Supplied records:
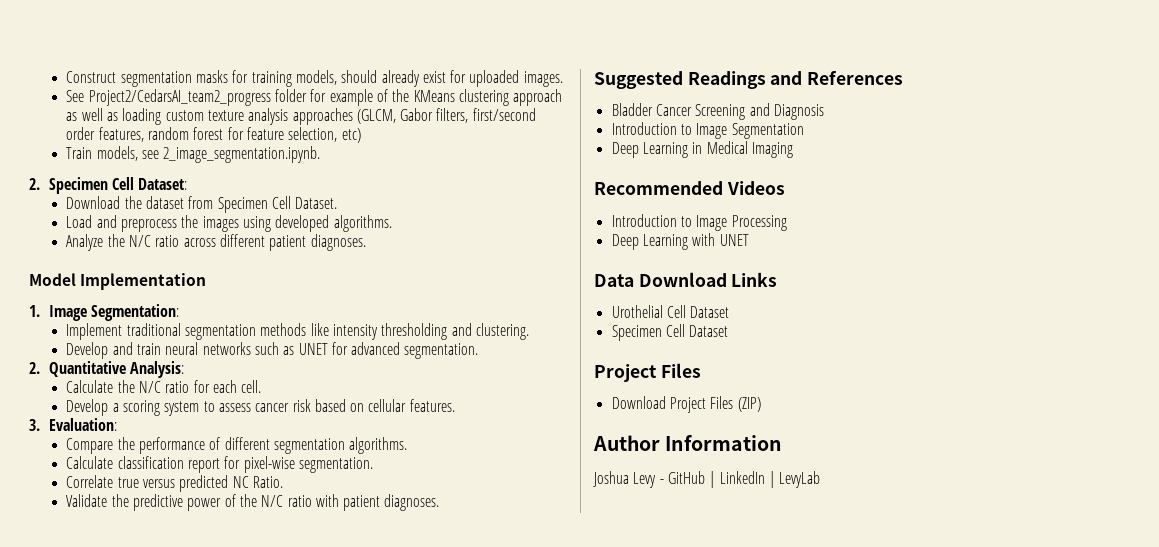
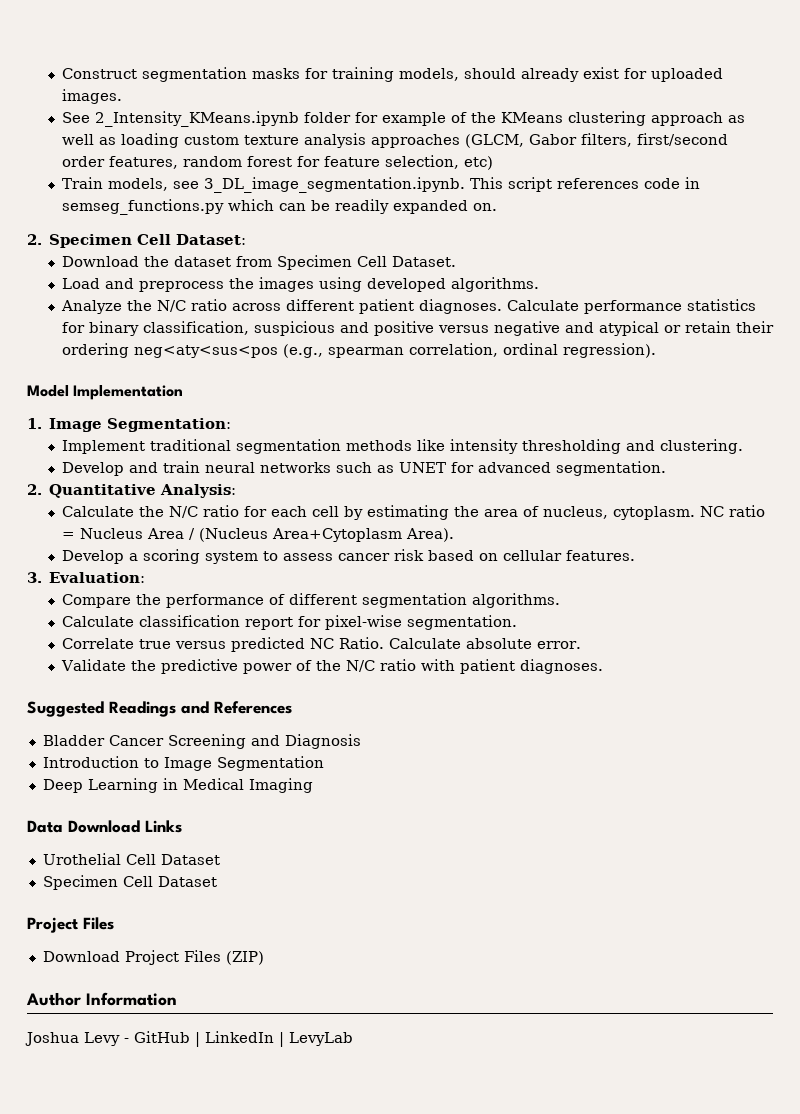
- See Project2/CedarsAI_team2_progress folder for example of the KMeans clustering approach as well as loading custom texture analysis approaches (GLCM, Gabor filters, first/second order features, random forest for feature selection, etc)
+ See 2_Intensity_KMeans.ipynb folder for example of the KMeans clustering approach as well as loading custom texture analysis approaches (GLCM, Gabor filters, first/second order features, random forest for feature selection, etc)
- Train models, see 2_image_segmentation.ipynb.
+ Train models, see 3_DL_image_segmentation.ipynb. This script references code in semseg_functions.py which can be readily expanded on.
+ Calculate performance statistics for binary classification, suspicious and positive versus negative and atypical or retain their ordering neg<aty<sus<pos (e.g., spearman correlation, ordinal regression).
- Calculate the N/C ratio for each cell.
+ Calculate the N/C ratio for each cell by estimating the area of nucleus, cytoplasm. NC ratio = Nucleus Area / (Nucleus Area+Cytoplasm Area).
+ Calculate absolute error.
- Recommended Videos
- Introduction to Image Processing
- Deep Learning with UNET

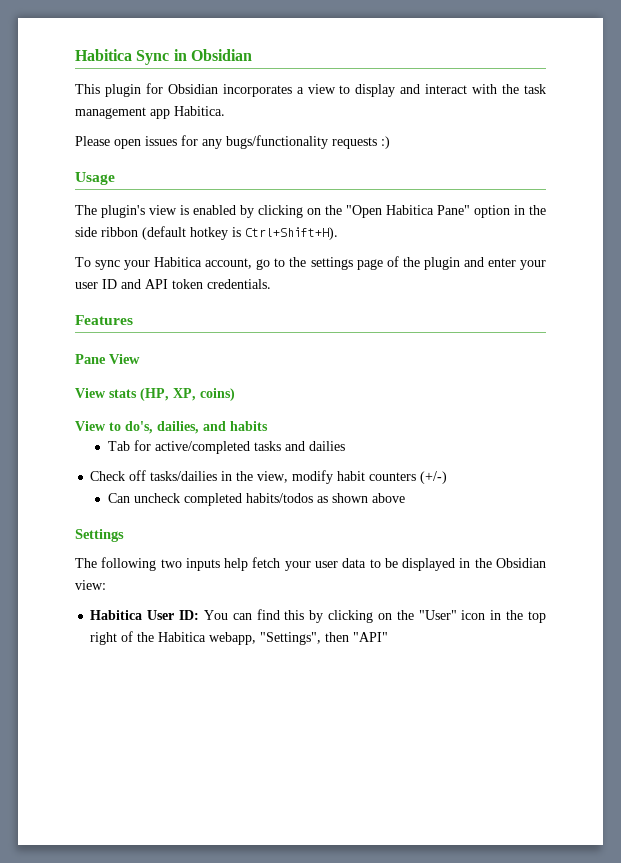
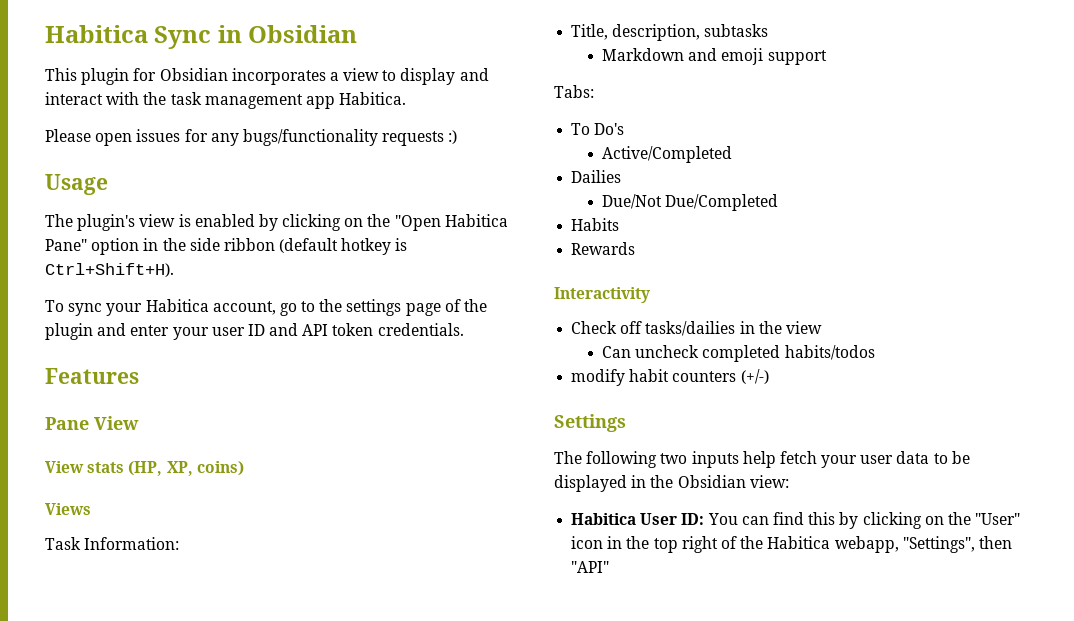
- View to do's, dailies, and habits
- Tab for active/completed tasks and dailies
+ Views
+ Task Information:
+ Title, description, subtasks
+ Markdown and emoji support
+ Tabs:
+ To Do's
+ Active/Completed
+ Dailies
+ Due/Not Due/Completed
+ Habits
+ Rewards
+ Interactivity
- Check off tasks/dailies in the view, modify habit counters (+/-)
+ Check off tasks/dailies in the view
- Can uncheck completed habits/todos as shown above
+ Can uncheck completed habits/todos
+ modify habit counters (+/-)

Prompt: Could you return the listing above exactly, minus its pictures?

Exercise solution:
- See Project2/CedarsAI_team2_progress folder for example of the KMeans clustering approach as well as loading custom texture analysis approaches (GLCM, Gabor filters, first/second order features, random forest for feature selection, etc)
+ See 2_Intensity_KMeans.ipynb folder for example of the KMeans clustering approach as well as loading custom texture analysis approaches (GLCM, Gabor filters, first/second order features, random forest for feature selection, etc)
- Train models, see 2_image_segmentation.ipynb.
+ Train models, see 3_DL_image_segmentation.ipynb. This script references code in semseg_functions.py which can be readily expanded on.
+ Calculate performance statistics for binary classification, suspicious and positive versus negative and atypical or retain their ordering neg<aty<sus<pos (e.g., spearman correlation, ordinal regression).
- Calculate the N/C ratio for each cell.
+ Calculate the N/C ratio for each cell by estimating the area of nucleus, cytoplasm. NC ratio = Nucleus Area / (Nucleus Area+Cytoplasm Area).
+ Calculate absolute error.
- Recommended Videos
- Introduction to Image Processing
- Deep Learning with UNET

- View to do's, dailies, and habits
- Tab for active/completed tasks and dailies
+ Views
+ Task Information:
+ Title, description, subtasks
+ Markdown and emoji support
+ Tabs:
+ To Do's
+ Active/Completed
+ Dailies
+ Due/Not Due/Completed
+ Habits
+ Rewards
+ Interactivity
- Check off tasks/dailies in the view, modify habit counters (+/-)
+ Check off tasks/dailies in the view
- Can uncheck completed habits/todos as shown above
+ Can uncheck completed habits/todos
+ modify habit counters (+/-)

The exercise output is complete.